Tuesday, March 30, 2010

Easter

Easter is this Sunday and I can't wait. I love Easter for many reasons but most of all my parents come over for the afternoon and we spend good times together. I have already planned out my Easter meal and have purchased everything (pat on my back for being planned)!!!!!

Menu::

*Ham with pineapple slices and cherries in the middle
*Orzo & Broccoli Salad (I found orzo this time so my recipe posted earlier will be right)
*Sweet potatoes- I just slices and baked with some dried cranberries (i always use butter this year I am going to try it with out)
*Deviled eggs (what's Easter with out eggs)
*Cherry bread
*peach and blueberry cobbler (recipe below it's SO0000OOOO easy! my friend Mickey made this with mixed berries (blueberries, raspberries and blackberries) and it was amazing! I thought I would change it up and use peaches and blueberries.

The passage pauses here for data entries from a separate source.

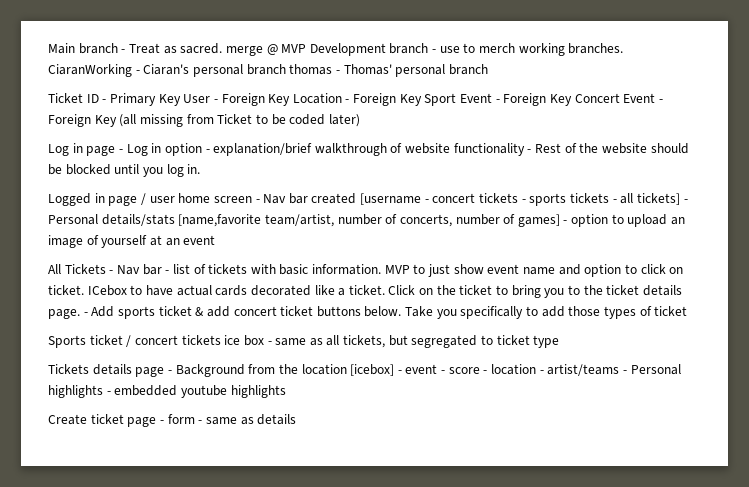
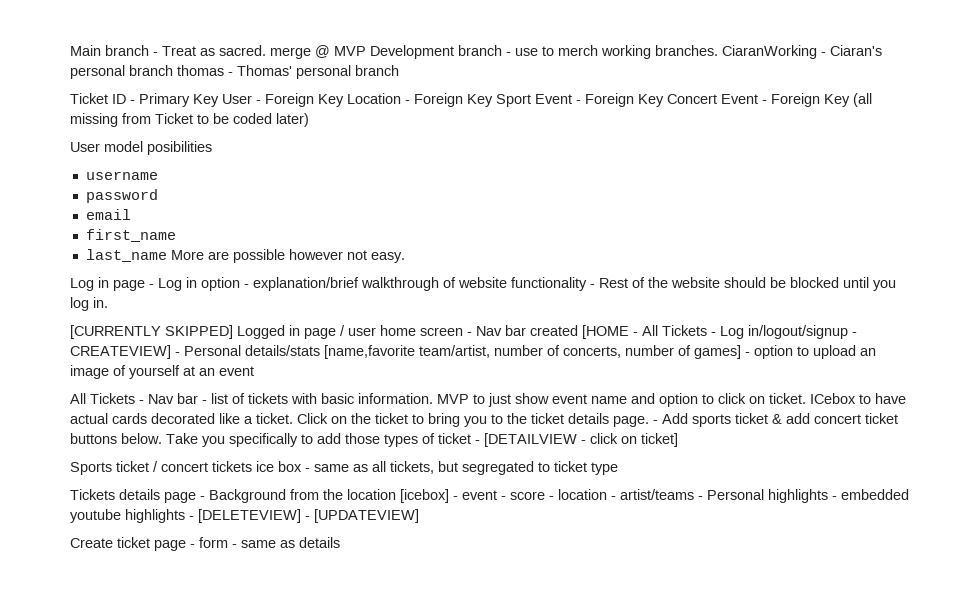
+ User model posibilities
+ username
+ password
+ email
+ first_name
+ last_name More are possible however not easy.
- Logged in page / user home screen - Nav bar created [username - concert tickets - sports tickets - all tickets] - Personal details/stats [name,favorite team/artist, number of concerts, number of games] - option to upload an image of yourself at an event
+ [CURRENTLY SKIPPED] Logged in page / user home screen - Nav bar created [HOME - All Tickets - Log in/logout/signup - CREATEVIEW] - Personal details/stats [name,favorite team/artist, number of concerts, number of games] - option to upload an image of yourself at an event
- Take you specifically to add those types of ticket
+ Take you specifically to add those types of ticket - [DETAILVIEW - click on ticket]
- Tickets details page - Background from the location [icebox] - event - score - location - artist/teams - Personal highlights - embedded youtube highlights
+ Tickets details page - Background from the location [icebox] - event - score - location - artist/teams - Personal highlights - embedded youtube highlights - [DELETEVIEW] - [UPDATEVIEW]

Peaches and Blueberry Cobbler:

Ingredients:
1 bag of frozen peaches (keep frozen don't defrost)
1/2 bag of frozen blueberries (keep frozen don't defrost)
1 yellow cake mix
1 can of diet soda (doesn't have to be diet)

Directions:
Preheat oven to 425. Spray a 9x13 baking dish with PAM. Fill pan with frozen fruit (you can use any type of fruit and any amount depending how thick you want the fruit to be on the bottom) sprinkle the dry cake mix on top of the fruit pour the can of soda over the top (evenly). Cover with tin foil and bake for 30 minutes. take the foil off cobbler and bake for an additional 20 minutes or until brown!!!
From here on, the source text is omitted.